Arthritis is a condition that irritates or destroys a joint. Although there are several types of arthritis, the one that most often affects the joint at the base of the thumb (the basal joint) is osteoarthritis (degenerative or "wear-and-tear" arthritis).
The joint at the base of the thumb, near the wrist and at the fleshy part of the thumb, enables the thumb to swivel, pivot, and pinch so that you can grip things in your hand.
Arthritis of the base of the thumb is more common in women than in men, and usually occurs after 40 years of age. Prior fractures or other injuries to the joint may increase the likelihood of developing this condition.
- Pain with activities that involve gripping or pinching, such as turning a key, opening a door, or snapping your fingers.
- Swelling and tenderness at the base of the thumb.
- An aching discomfort after prolonged use.
- Loss of strength in gripping or pinching activities.
- An enlarged, "out-of-joint" appearance.
- Development of a bony prominence or bump over the joint.
- Limited motion.
Your physician will ask you about your symptoms, any prior injury, pain patterns, or activities that aggravate the condition. The physical examination may show tenderness or swelling at the base of the thumb.
One of the tests used during the examination involves holding the joint firmly while moving the thumb. If pain or a gritty feeling results, or if a grinding sound (crepitus) can be heard, the bones are rubbing directly against each other.
An X-ray may show deterioration of the joint as well as any bone spurs or calcium deposits that have developed.
Many people with arthritis at the base of the thumb also have symptoms of carpal tunnel syndrome, so your physician may check for that as well.
In its early stages, arthritis at the base of the thumb will respond to nonsurgical treatment.
- Ice the joint for five to fifteen minutes several times a day
- Take an anti-inflammatory medication such as aspirin or ibuprofen to help reduce inflammation and swelling
- A supportive splint to limit the movement of the thumb, and allow the joint to rest and heal. The splint may protect both the wrist and the thumb.

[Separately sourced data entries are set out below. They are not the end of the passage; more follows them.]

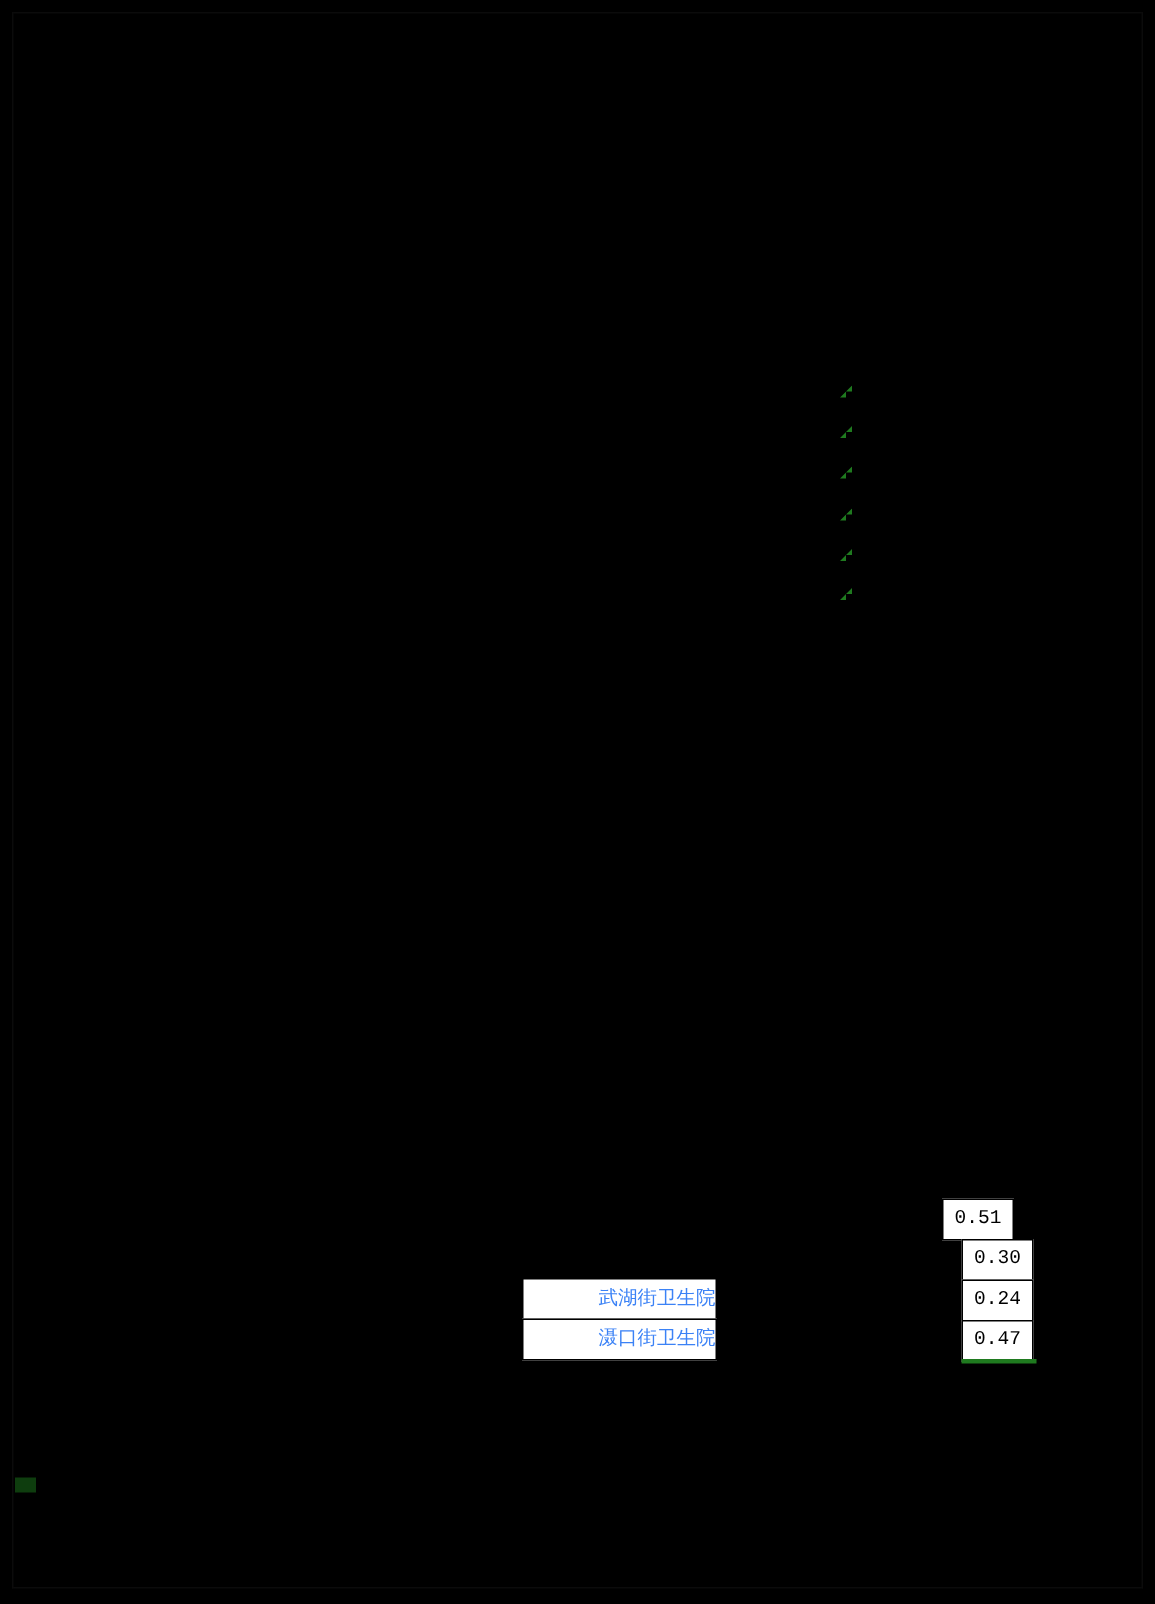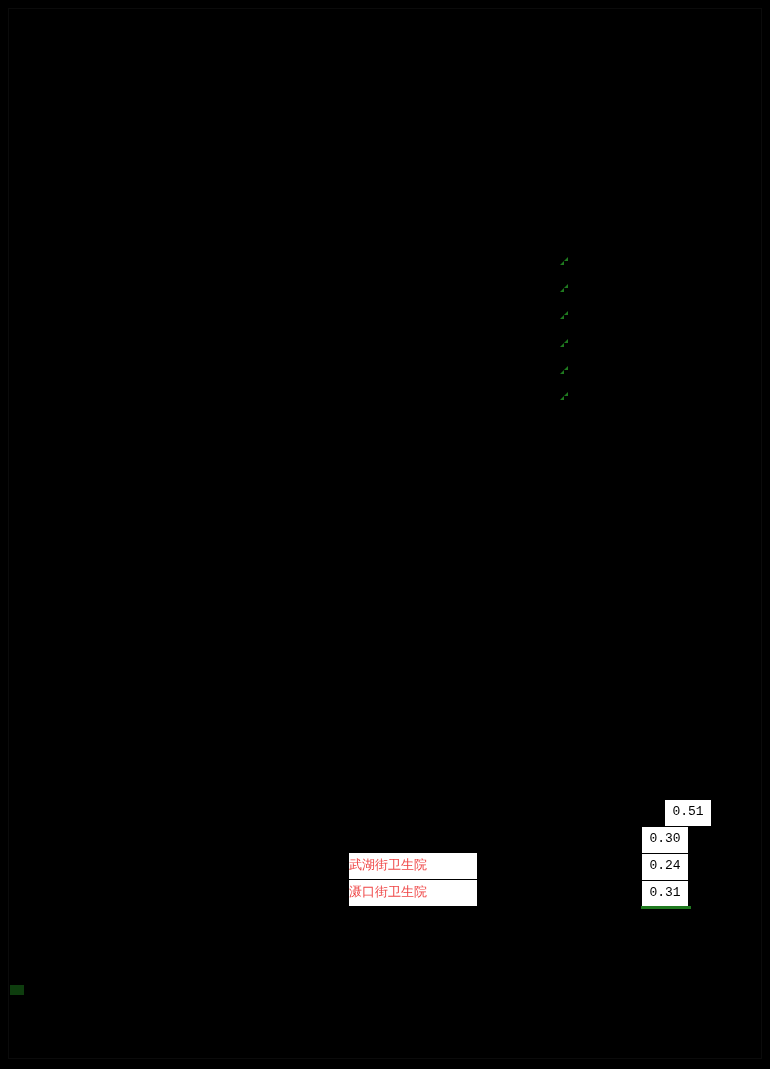"0.51" div.value-cell { left: 664px -> 628px }
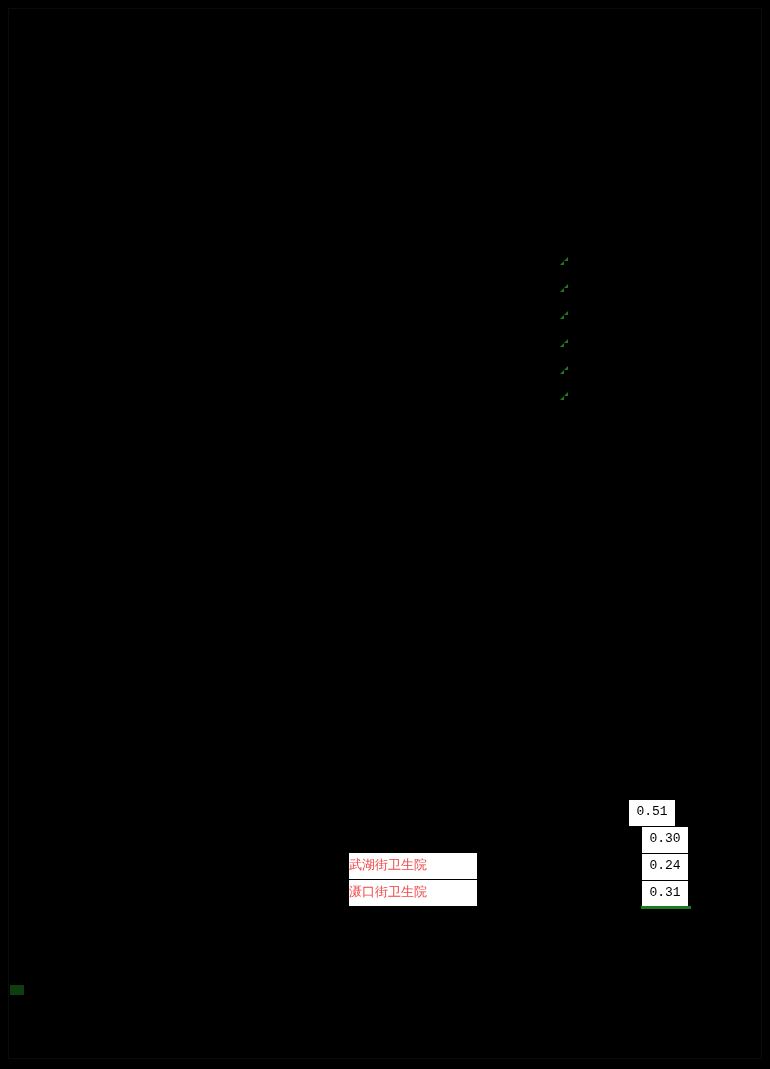"武湖街卫生院" .label-box { color: #ef4444 -> #3b82f6; text-align: left -> right }
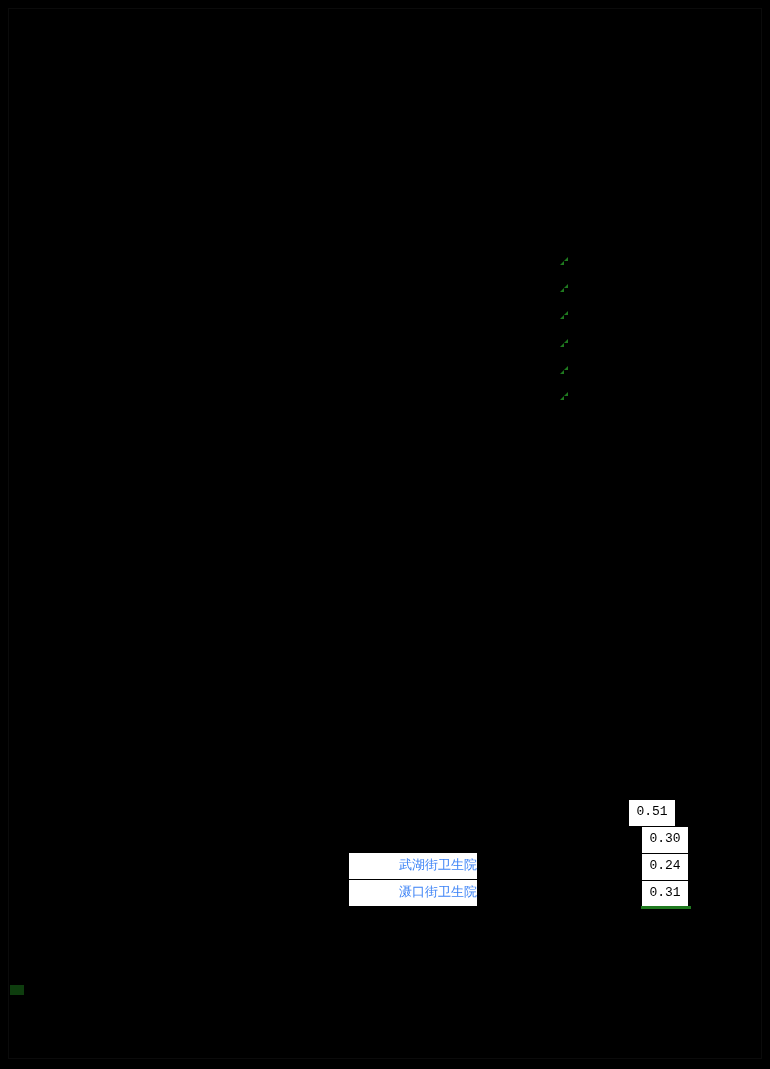"0.31" div.value-cell { text: 0.31 -> 0.47 }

It may be worn overnight or intermittently during the day.
Because arthritis is a progressive, degenerative disease, the condition may worsen over time. The next phase in treatment involves a steroid solution injection into the joint. This will usually provide relief for several months. However, these injections cannot be repeated indefinitely.
When nonsurgical treatment is no longer effective, surgery is an option. The operation can be performed on an outpatient basis, and several different procedures can be used.
One option involves fusing the bones of the joint together. This, however, will limit movement.
Another option is to remove part of the joint and reconstruct it using either a tendon graft or an artificial substance.
You and your physician will discuss the options and select the one that is best for you.
After surgery, you will have to wear a cast for several weeks. A rehabilitation program, often involving a physical therapist, helps you regain movement and strength in the hand. You may feel some discomfort during the initial stages of the rehabilitation program, but this will diminish over time. Full recovery from surgery takes several months. Most patients are able to resume normal activities and are quite satisfied with the results.